If the winners in the AI era are concentrated in a handful of technology hubs, then Europe must answer a more practical question: what does strategic autonomy really mean? It is not just about reducing dependence on a single supplier, nor is it just about setting stricter regulatory rules; it is about ensuring that Europe has sustainable sources of profit, scalable innovation capacity, and a defensible position in supply chains in the next generation of production systems.From this perspective, ASML-like success is certainly important, but it is not enough to prove that Europe is ready for the AI era. What Europe needs more is a complete industrial ecosystem: from advanced manufacturing equipment and power semiconductors to cloud infrastructure, from industry-specific AI applications for manufacturing, healthcare, automotive, finance, and public services to capital markets and a single-market mechanism that can support startups to scale. Without these links, Europe is likely to become an important maker of AI rules, but not an important allocator of AI value.

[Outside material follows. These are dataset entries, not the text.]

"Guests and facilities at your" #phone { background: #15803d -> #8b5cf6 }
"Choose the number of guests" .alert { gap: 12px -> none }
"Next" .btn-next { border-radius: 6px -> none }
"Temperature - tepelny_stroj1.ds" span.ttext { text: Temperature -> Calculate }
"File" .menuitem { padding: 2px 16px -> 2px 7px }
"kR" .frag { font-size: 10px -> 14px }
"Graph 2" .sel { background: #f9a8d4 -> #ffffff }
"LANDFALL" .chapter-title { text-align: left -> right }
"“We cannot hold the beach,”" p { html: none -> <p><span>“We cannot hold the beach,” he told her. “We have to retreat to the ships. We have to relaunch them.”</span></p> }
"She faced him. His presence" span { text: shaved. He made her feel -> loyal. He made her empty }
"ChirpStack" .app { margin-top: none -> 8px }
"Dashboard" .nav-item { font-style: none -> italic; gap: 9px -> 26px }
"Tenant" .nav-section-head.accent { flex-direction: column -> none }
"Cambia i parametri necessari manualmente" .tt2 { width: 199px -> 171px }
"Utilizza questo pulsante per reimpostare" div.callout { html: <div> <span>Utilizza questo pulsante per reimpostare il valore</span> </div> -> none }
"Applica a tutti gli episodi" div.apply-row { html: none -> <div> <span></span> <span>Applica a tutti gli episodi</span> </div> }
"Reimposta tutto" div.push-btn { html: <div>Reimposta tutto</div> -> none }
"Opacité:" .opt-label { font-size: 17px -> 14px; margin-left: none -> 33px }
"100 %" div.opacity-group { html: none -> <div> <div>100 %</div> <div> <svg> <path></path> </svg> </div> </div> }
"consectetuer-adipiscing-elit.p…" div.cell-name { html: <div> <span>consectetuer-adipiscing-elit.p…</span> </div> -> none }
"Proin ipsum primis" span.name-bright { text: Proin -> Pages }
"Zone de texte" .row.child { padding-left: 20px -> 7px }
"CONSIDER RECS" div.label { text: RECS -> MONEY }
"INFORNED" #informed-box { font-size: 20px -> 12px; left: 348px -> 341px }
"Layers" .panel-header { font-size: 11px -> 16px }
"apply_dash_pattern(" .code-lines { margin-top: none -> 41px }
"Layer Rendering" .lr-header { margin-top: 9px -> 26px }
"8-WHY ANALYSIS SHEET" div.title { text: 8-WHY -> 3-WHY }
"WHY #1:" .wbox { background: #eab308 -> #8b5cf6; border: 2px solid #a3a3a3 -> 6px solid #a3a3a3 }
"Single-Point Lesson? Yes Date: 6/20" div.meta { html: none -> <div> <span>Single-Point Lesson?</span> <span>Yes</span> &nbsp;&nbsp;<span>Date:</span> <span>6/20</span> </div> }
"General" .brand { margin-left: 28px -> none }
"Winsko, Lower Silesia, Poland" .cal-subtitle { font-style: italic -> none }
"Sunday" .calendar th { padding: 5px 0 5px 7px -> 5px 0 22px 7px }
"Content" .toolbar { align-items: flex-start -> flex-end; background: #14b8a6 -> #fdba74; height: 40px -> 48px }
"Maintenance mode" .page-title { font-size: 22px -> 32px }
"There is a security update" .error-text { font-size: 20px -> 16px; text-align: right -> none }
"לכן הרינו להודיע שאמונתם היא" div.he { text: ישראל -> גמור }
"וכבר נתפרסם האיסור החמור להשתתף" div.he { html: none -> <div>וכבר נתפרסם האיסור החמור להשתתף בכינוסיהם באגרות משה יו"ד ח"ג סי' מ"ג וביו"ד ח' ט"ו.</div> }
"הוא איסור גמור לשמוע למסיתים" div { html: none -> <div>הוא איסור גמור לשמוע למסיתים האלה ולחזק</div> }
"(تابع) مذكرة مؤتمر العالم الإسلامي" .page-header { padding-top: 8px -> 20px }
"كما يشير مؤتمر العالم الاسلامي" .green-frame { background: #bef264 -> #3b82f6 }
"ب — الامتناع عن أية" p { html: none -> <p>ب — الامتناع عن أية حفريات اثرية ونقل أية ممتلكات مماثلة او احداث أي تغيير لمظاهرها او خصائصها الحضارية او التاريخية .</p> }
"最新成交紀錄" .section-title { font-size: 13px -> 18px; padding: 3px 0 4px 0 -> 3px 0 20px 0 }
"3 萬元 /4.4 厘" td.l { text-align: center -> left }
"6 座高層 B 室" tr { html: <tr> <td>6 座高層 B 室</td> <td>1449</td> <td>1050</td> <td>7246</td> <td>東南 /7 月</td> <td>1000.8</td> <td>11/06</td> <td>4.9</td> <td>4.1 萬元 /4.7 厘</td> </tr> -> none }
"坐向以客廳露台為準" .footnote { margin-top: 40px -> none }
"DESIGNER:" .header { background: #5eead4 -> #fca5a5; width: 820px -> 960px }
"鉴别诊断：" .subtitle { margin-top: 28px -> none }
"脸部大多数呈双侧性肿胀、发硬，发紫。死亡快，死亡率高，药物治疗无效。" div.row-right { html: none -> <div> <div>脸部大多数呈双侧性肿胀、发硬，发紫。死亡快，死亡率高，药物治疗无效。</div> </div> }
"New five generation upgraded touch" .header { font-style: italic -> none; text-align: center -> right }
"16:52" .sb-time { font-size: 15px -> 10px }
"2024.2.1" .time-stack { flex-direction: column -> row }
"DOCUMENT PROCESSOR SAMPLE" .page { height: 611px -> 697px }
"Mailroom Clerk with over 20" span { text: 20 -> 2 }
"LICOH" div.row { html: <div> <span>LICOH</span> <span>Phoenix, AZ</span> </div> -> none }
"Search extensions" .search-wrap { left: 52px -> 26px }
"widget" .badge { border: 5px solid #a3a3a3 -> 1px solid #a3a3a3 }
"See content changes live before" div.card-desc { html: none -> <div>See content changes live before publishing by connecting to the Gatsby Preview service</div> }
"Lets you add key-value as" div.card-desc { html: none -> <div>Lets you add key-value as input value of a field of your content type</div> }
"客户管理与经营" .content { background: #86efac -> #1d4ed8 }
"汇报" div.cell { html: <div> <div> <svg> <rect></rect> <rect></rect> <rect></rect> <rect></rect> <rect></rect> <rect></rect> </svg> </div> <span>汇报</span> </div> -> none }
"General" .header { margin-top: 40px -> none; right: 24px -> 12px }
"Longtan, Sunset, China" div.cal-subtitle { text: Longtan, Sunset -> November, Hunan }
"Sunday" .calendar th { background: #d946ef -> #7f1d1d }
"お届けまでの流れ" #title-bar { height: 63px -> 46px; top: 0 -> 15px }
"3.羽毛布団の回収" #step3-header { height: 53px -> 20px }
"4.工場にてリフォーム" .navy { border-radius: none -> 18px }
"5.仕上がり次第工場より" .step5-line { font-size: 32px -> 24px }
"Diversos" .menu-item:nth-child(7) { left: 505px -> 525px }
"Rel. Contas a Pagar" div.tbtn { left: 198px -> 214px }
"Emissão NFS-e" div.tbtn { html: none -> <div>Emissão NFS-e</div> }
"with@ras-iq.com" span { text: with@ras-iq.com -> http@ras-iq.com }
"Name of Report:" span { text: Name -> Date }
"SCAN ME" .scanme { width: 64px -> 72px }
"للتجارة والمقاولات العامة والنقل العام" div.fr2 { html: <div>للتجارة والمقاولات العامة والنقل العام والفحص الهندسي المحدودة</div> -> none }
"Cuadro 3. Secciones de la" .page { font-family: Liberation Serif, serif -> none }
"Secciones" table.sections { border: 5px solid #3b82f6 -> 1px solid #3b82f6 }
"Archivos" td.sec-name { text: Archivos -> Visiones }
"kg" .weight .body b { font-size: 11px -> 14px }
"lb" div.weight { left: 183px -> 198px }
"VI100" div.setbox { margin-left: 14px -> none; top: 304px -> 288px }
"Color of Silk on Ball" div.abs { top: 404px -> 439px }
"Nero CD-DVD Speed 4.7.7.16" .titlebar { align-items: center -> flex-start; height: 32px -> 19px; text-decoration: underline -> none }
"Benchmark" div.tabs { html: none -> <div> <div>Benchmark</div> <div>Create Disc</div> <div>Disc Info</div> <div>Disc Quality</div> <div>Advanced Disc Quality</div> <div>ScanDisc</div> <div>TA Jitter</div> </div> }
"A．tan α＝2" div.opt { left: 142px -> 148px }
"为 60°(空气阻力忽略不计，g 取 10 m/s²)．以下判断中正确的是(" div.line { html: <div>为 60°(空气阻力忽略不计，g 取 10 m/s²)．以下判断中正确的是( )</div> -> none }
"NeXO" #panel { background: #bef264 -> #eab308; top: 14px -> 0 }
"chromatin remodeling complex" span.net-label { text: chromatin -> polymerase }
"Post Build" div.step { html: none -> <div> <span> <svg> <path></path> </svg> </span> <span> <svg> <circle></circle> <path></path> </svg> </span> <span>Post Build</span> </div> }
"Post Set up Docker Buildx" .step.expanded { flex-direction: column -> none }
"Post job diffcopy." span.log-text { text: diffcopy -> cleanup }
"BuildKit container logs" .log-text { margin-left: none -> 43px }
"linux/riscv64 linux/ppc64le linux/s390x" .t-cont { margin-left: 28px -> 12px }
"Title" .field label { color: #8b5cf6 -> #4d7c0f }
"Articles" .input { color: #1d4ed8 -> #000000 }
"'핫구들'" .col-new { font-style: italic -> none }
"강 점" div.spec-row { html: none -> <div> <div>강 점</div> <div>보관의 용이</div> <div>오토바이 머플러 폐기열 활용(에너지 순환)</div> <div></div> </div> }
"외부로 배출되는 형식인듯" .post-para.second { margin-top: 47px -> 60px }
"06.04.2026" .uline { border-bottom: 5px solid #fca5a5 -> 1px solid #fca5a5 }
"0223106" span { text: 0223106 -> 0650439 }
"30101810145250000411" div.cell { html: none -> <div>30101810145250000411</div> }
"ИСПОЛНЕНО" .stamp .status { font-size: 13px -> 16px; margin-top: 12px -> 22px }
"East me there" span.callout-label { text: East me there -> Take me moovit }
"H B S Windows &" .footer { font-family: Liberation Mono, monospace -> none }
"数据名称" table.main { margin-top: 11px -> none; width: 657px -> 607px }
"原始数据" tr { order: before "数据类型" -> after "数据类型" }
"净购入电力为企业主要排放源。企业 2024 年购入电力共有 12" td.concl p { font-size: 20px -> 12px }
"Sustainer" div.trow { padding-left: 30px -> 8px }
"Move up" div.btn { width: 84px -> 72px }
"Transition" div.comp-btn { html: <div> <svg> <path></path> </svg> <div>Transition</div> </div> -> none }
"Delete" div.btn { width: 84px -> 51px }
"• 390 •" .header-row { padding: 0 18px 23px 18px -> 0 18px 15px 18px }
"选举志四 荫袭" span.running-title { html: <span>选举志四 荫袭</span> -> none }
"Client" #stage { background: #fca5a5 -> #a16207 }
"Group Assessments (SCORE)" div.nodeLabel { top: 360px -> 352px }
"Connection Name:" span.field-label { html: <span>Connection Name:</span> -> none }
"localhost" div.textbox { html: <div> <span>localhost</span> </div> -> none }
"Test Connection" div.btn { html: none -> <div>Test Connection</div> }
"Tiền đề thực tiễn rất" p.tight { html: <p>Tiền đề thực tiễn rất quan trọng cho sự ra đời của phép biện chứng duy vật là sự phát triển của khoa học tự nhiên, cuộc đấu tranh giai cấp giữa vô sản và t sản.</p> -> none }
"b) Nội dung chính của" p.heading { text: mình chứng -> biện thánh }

This is precisely the part of the AI economy that Europe should be most wary of. On the surface, it is a technological revolution; at a deeper level, it is a reordering of industrial organization, labor market structures, and the state’s fiscal capacity. For Europe, the issue is not whether to embrace AI, but whether it can turn AI from an external shock into an opportunity for internal upgrading. If it cannot, Europe will face not the decline of a single industry, but a long-term situation in which competitiveness, the tax base, and the social contract are all under pressure.
SEO Description From the perspectives of Europe’s competitiveness, EU industrial policy, and AI supply chains, this examines how the AI economy is reshaping global wealth distribution and assesses Europe’s long-term challenges in chips, computing power, regulation, and fiscal resilience.
Source URL https://www.theguardian.com/business/2026/jun/02/will-the-ai-economy-create-a-permanent-underclass
Reader cross-check · europebusinessreview
europebusinessreview frames this note through Europe Business Review covers European markets, EU policy, corporate strategy, green industry, innovation...; European Markets / Corporate Europe / EU Policy Watch explains the local editorial angle. Source links should be opened before the summary is reused: dates, names and status changes still need checking.